■ Source data ■
---+---
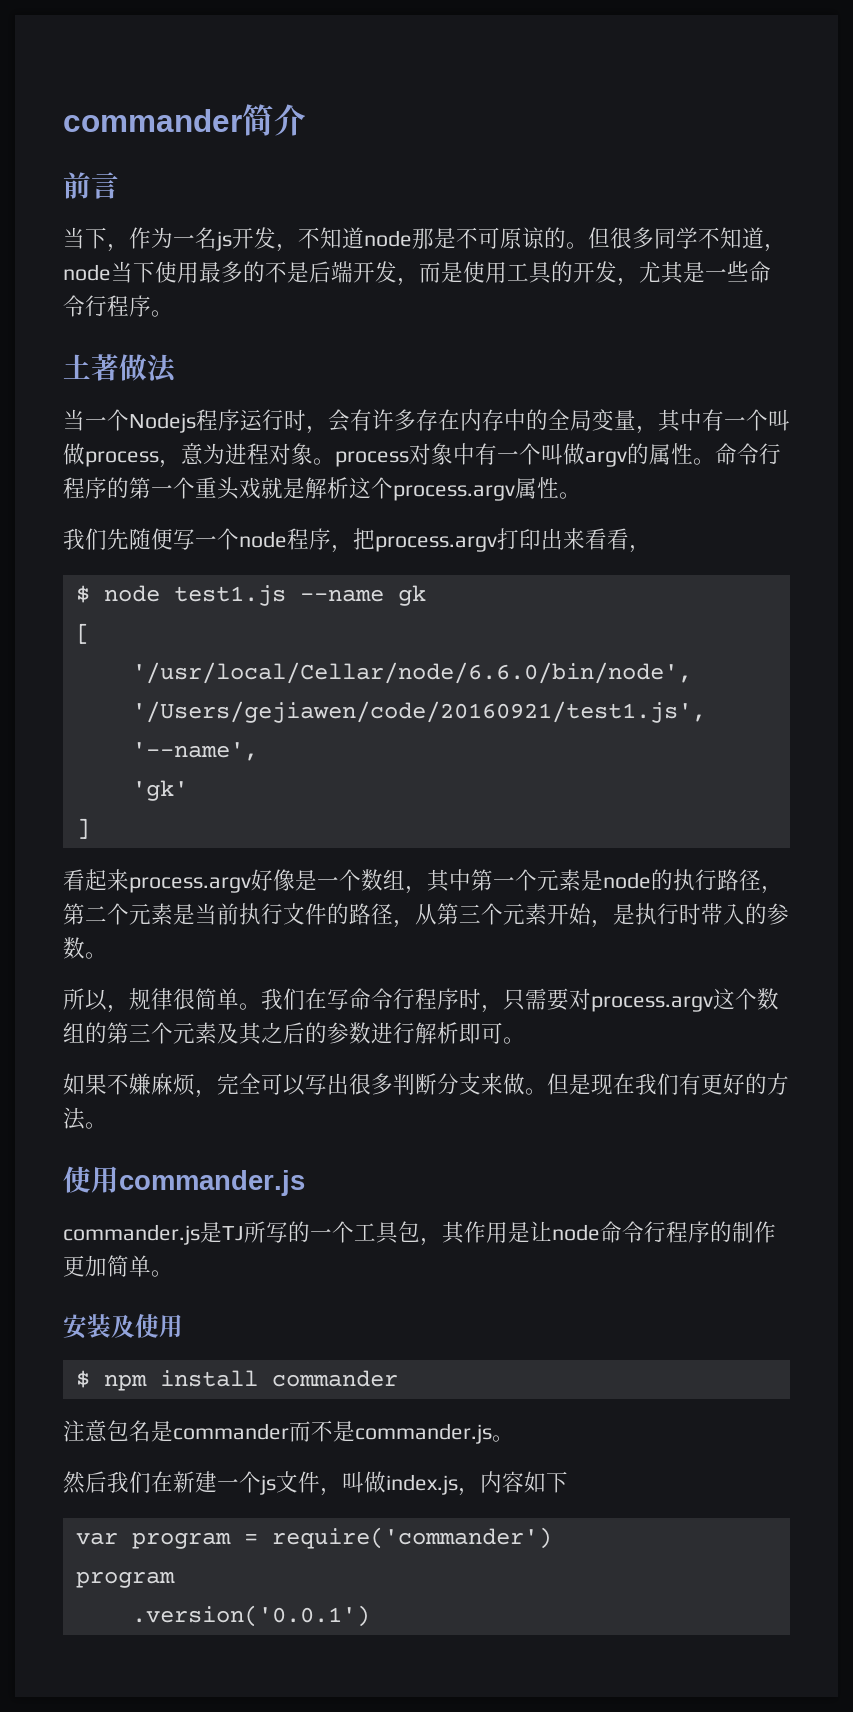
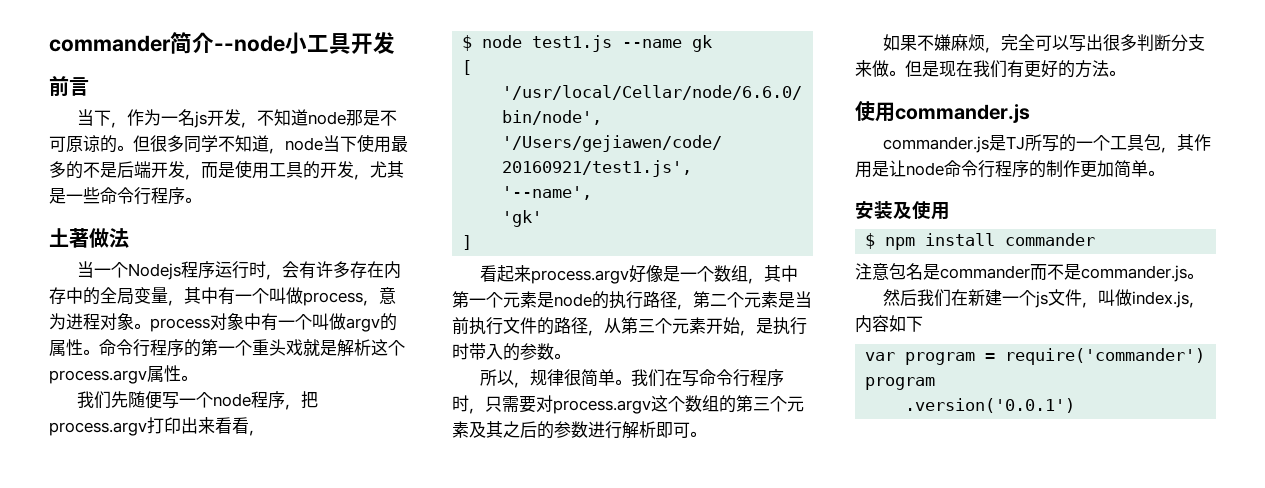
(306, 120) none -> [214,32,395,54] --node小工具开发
---+---
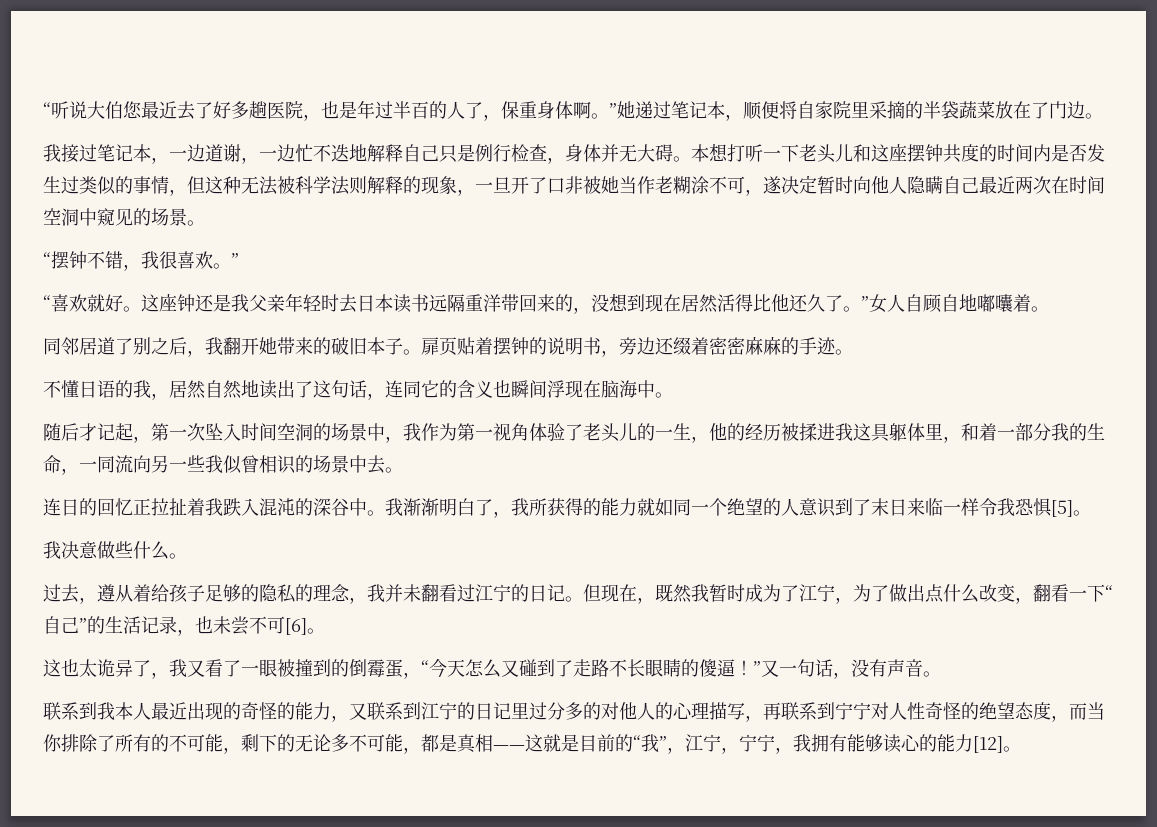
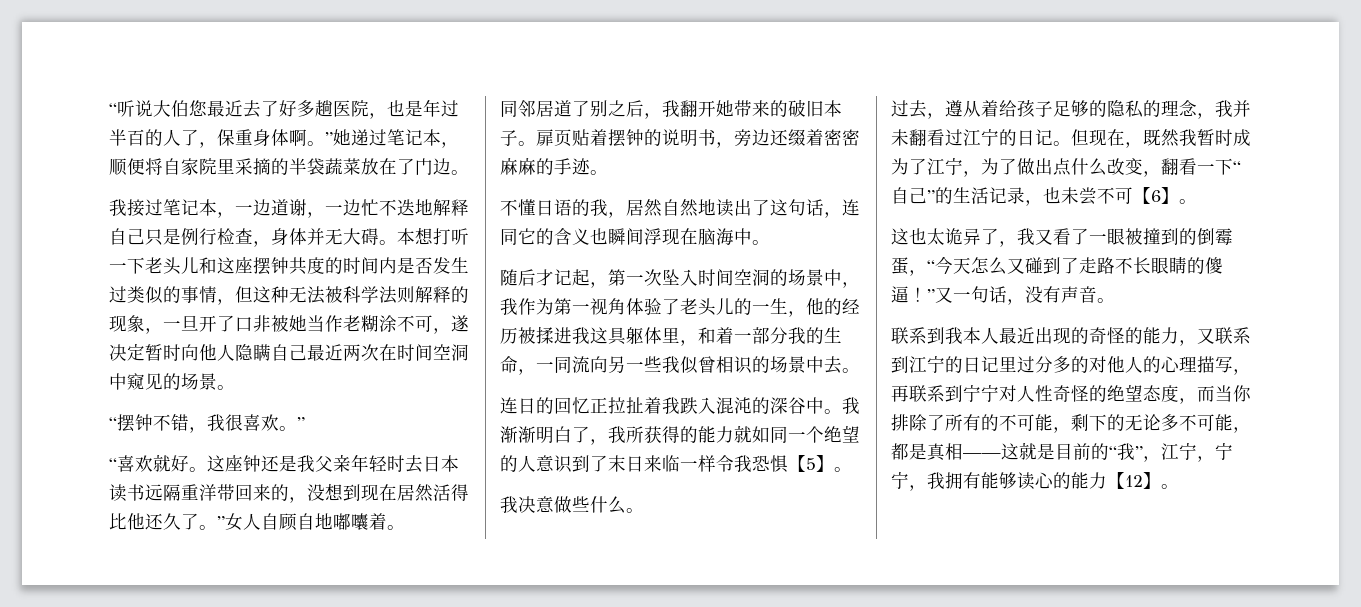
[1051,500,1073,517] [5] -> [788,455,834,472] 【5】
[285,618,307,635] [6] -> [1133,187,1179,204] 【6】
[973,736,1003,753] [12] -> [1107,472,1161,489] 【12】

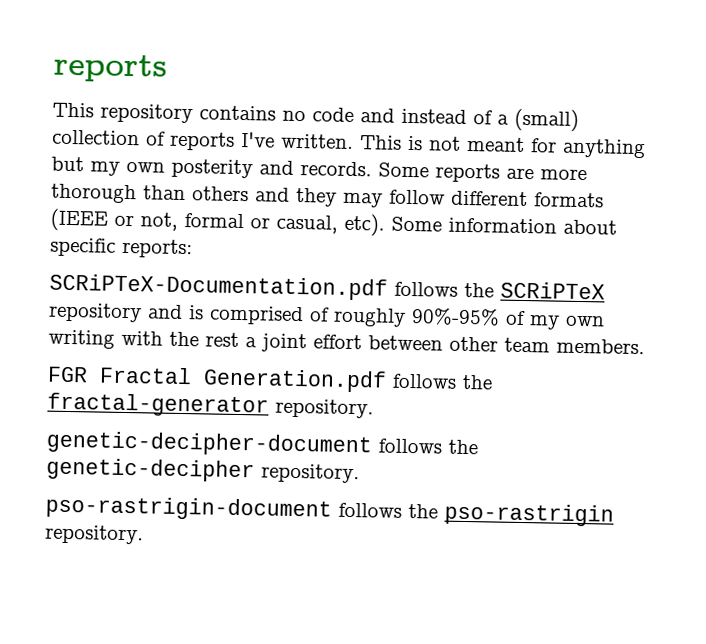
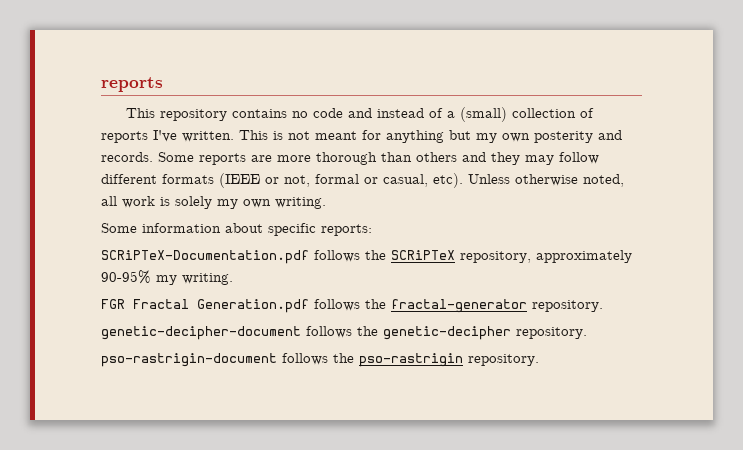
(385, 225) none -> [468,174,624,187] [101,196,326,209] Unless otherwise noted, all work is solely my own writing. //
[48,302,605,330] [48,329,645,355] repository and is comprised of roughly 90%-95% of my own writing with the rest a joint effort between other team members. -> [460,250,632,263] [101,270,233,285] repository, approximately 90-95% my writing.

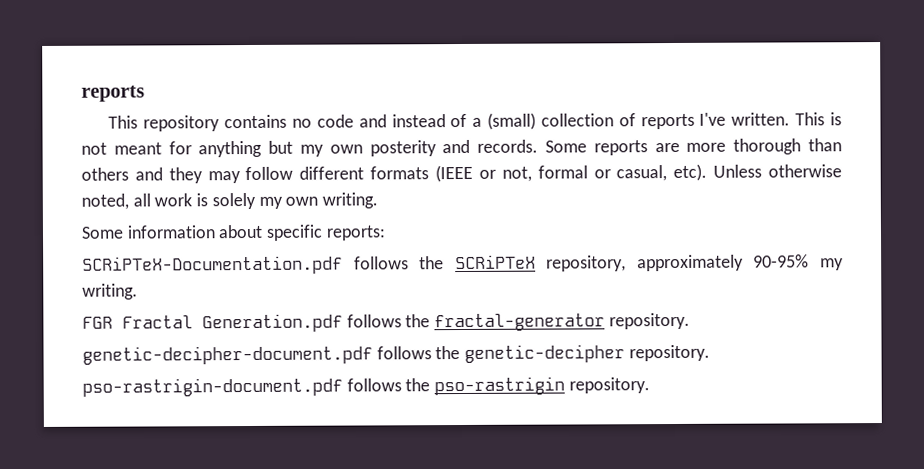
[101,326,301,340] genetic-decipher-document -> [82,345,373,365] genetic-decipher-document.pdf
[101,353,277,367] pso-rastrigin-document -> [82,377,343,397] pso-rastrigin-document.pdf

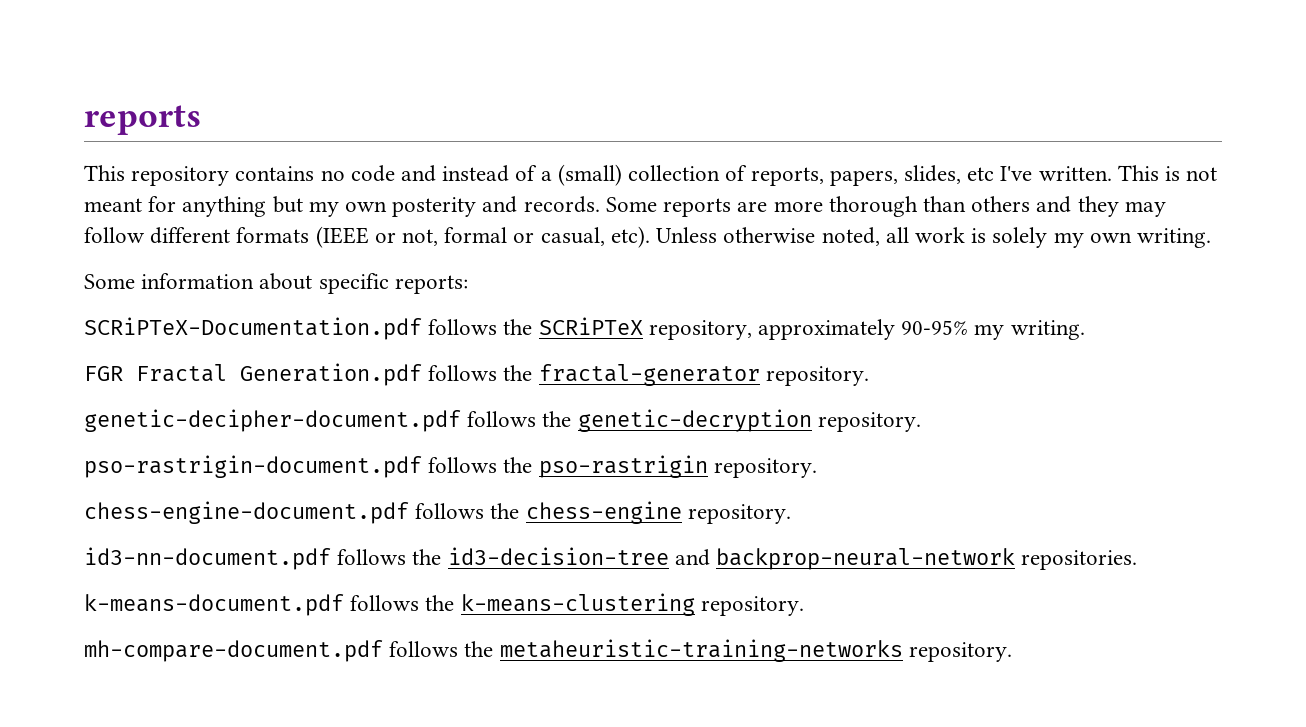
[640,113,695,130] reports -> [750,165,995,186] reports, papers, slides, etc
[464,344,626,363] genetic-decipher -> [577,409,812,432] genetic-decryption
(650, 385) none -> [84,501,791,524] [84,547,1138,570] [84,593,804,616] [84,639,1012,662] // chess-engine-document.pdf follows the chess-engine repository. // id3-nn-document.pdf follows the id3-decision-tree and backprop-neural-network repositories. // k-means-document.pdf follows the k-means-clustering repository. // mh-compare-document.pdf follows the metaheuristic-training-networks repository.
---+---
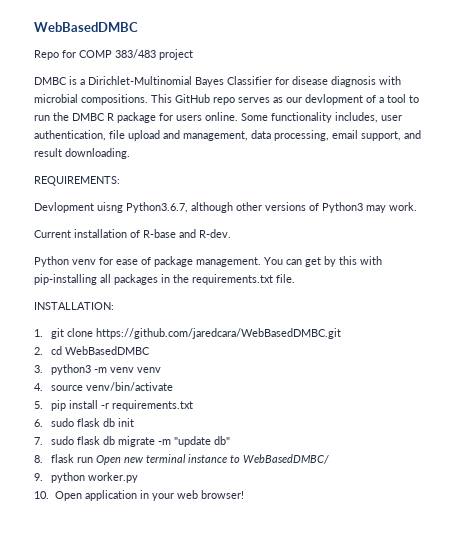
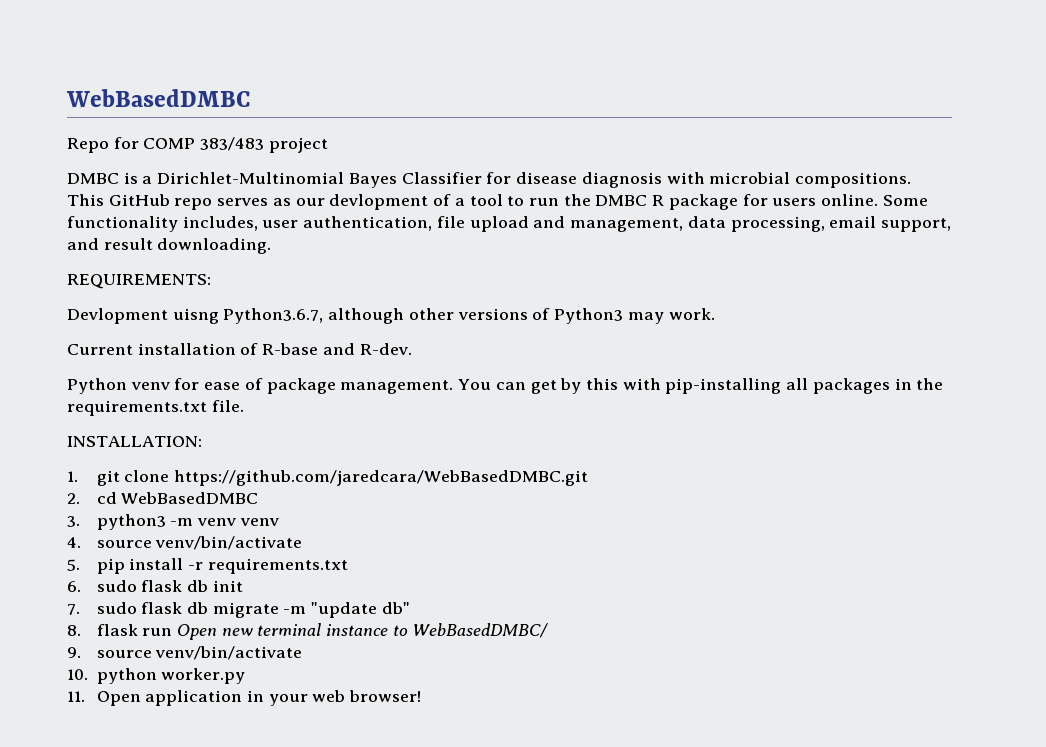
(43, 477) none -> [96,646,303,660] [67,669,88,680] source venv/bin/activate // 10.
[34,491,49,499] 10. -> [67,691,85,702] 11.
---+---
■ The problem ■
All that is required is the number of lines in the data above that contain the word "decipher".

■ Response ■
2